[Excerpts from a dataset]

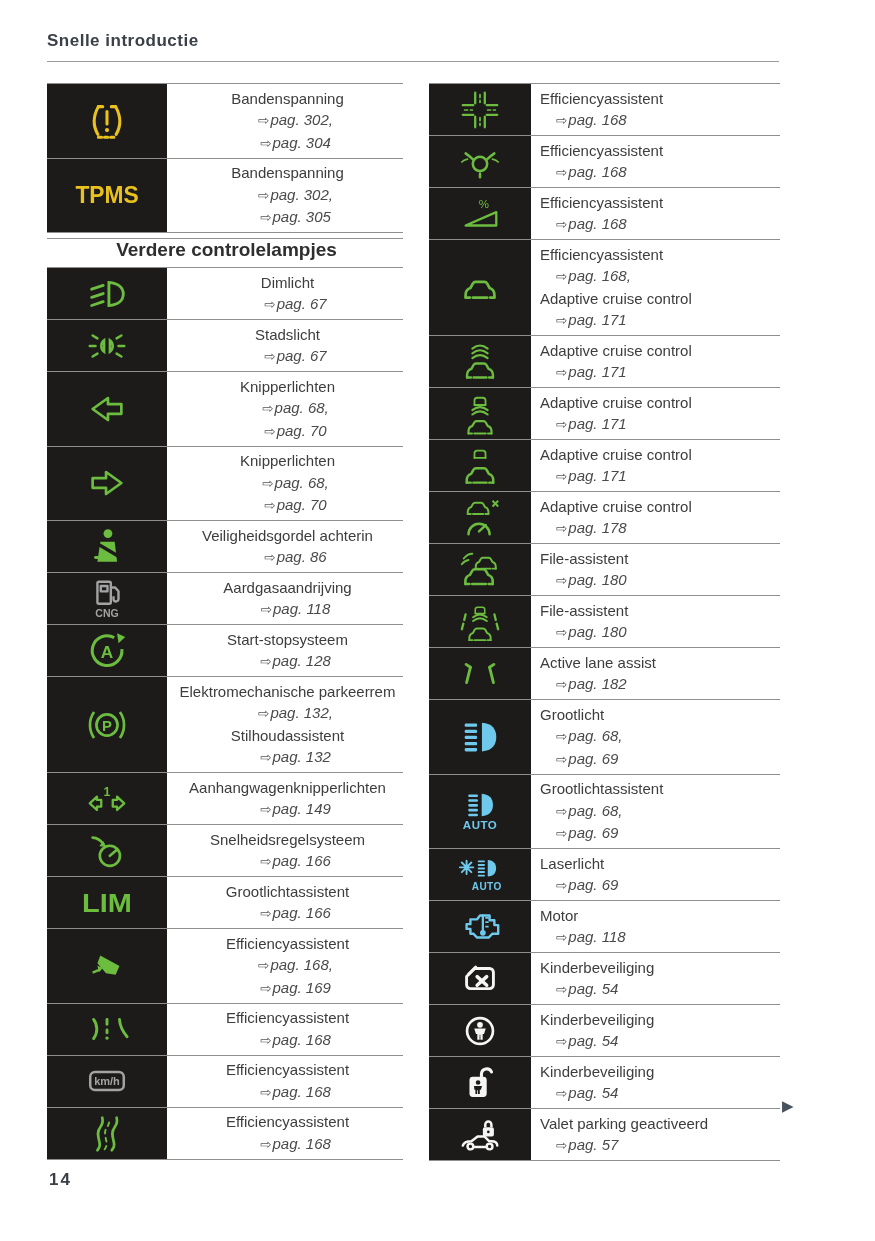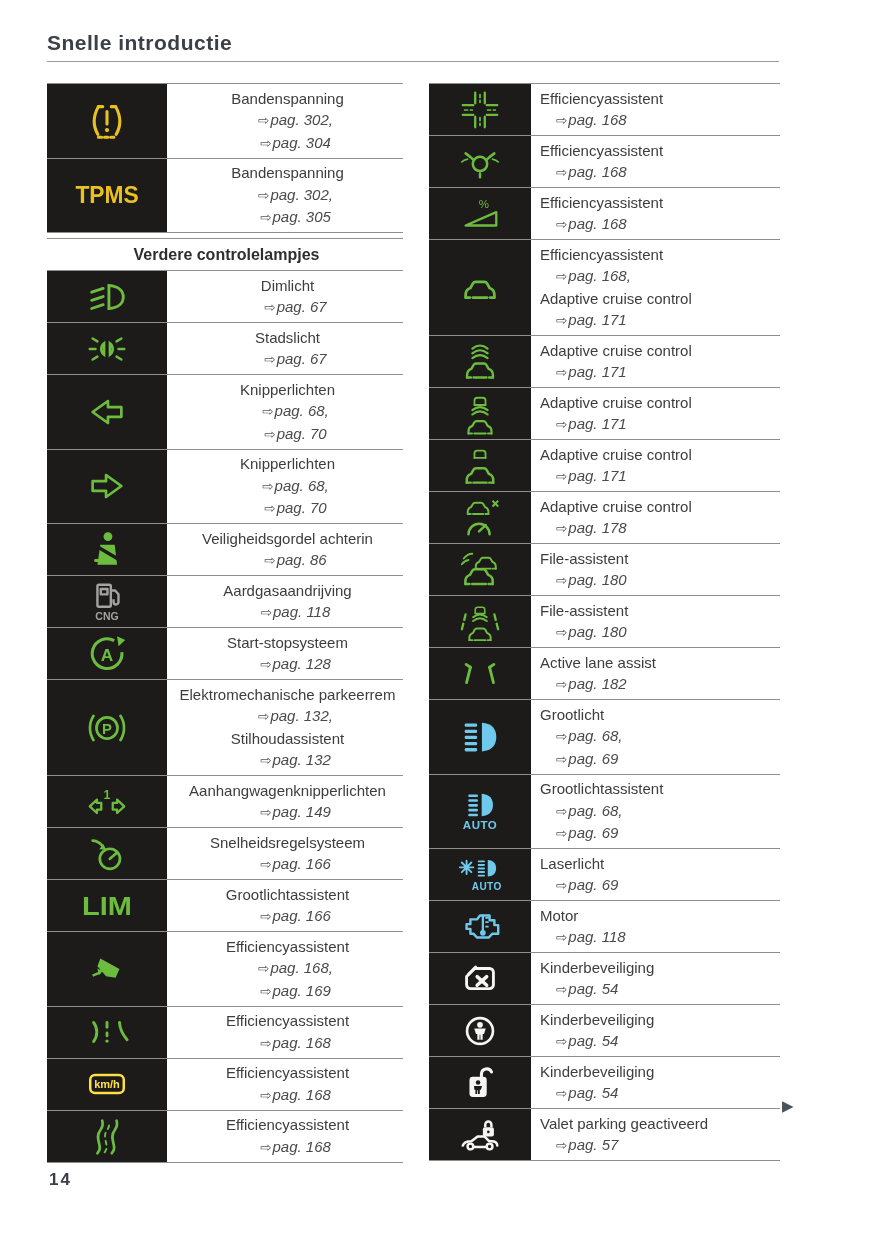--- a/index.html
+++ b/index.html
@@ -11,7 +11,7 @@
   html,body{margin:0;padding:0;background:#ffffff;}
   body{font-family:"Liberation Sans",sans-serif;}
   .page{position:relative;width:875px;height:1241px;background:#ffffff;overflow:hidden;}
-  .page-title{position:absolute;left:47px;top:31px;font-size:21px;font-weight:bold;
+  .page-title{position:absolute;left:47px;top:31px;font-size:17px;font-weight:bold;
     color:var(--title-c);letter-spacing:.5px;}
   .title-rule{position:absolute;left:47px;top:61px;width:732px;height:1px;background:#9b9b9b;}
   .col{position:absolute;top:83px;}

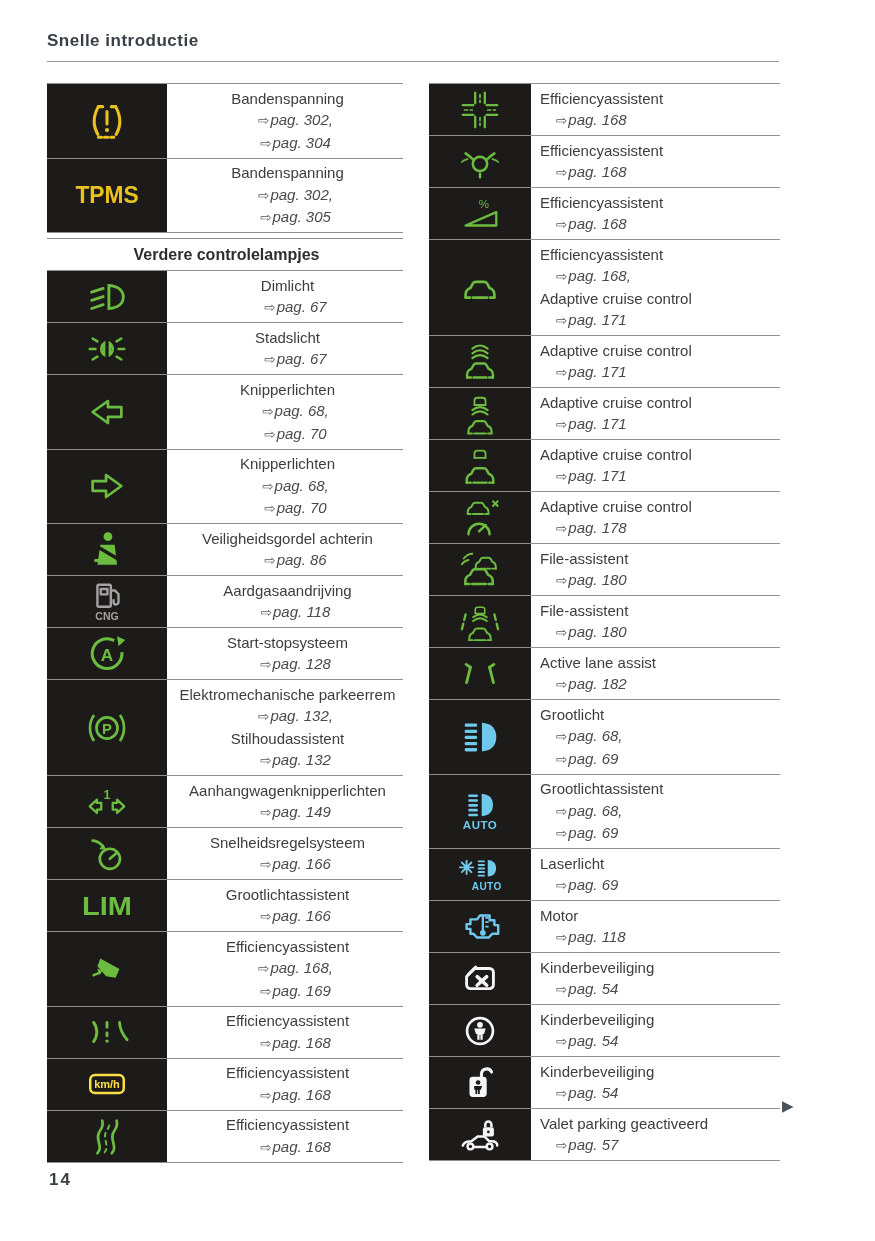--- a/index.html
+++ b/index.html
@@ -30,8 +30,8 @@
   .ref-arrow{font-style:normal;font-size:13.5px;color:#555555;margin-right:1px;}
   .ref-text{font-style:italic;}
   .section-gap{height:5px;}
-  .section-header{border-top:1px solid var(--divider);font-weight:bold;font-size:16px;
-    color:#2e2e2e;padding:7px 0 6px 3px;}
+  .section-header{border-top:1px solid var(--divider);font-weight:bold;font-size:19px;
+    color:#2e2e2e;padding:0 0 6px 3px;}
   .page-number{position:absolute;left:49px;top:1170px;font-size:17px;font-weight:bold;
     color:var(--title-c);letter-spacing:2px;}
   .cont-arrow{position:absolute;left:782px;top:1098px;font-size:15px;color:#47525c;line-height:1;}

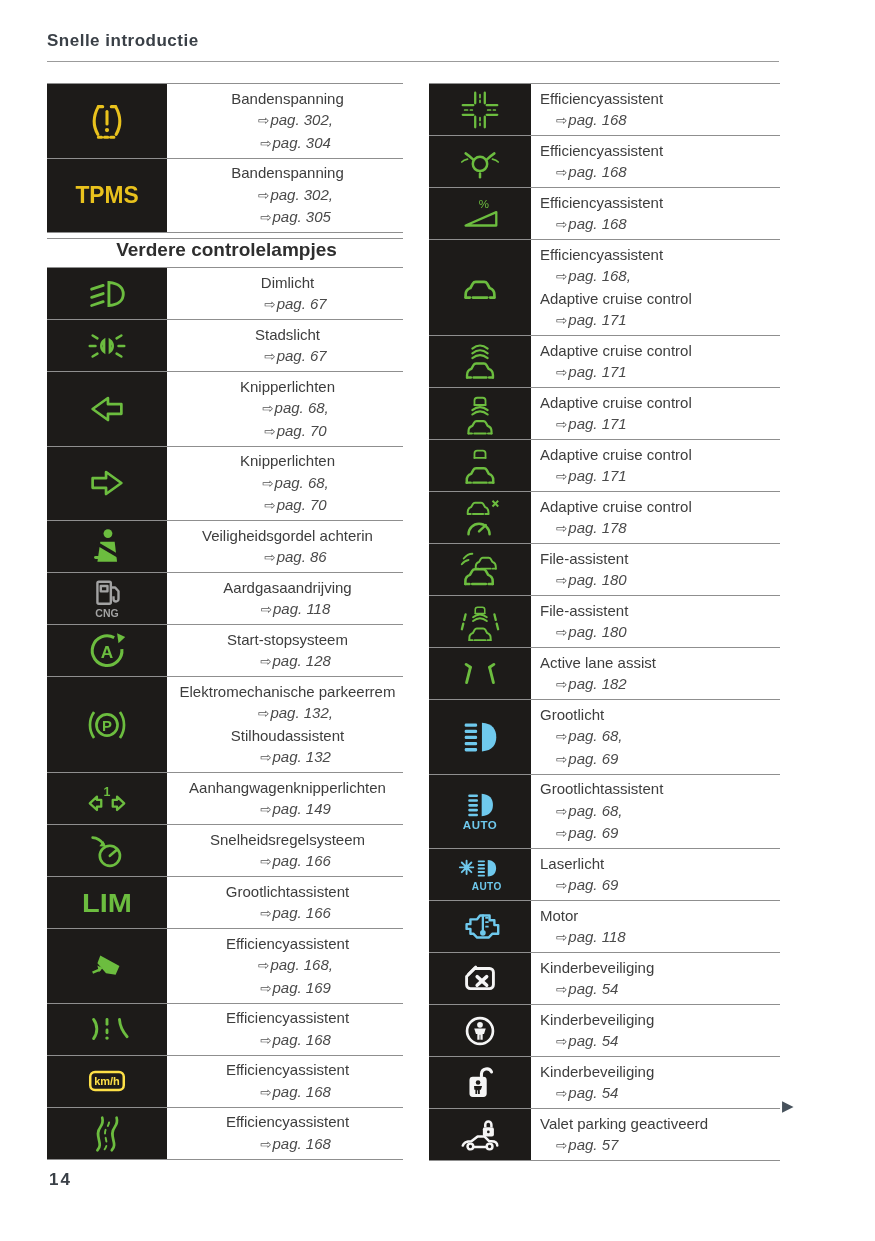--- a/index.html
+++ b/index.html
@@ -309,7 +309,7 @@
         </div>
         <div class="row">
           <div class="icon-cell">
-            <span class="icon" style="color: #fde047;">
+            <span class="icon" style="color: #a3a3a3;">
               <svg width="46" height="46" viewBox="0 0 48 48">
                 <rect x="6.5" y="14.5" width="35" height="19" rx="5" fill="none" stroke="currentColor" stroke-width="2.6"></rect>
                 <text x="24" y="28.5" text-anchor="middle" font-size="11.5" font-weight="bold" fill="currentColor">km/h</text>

### EXERCISE PROMPT
Where a line in the entries holds the word "bold", copy that line.

### TASK RESULT
-  .page-title{position:absolute;left:47px;top:31px;font-size:21px;font-weight:bold;
+  .page-title{position:absolute;left:47px;top:31px;font-size:17px;font-weight:bold;
-  .section-header{border-top:1px solid var(--divider);font-weight:bold;font-size:16px;
+  .section-header{border-top:1px solid var(--divider);font-weight:bold;font-size:19px;
   .page-number{position:absolute;left:49px;top:1170px;font-size:17px;font-weight:bold;
                 <text x="24" y="28.5" text-anchor="middle" font-size="11.5" font-weight="bold" fill="currentColor">km/h</text>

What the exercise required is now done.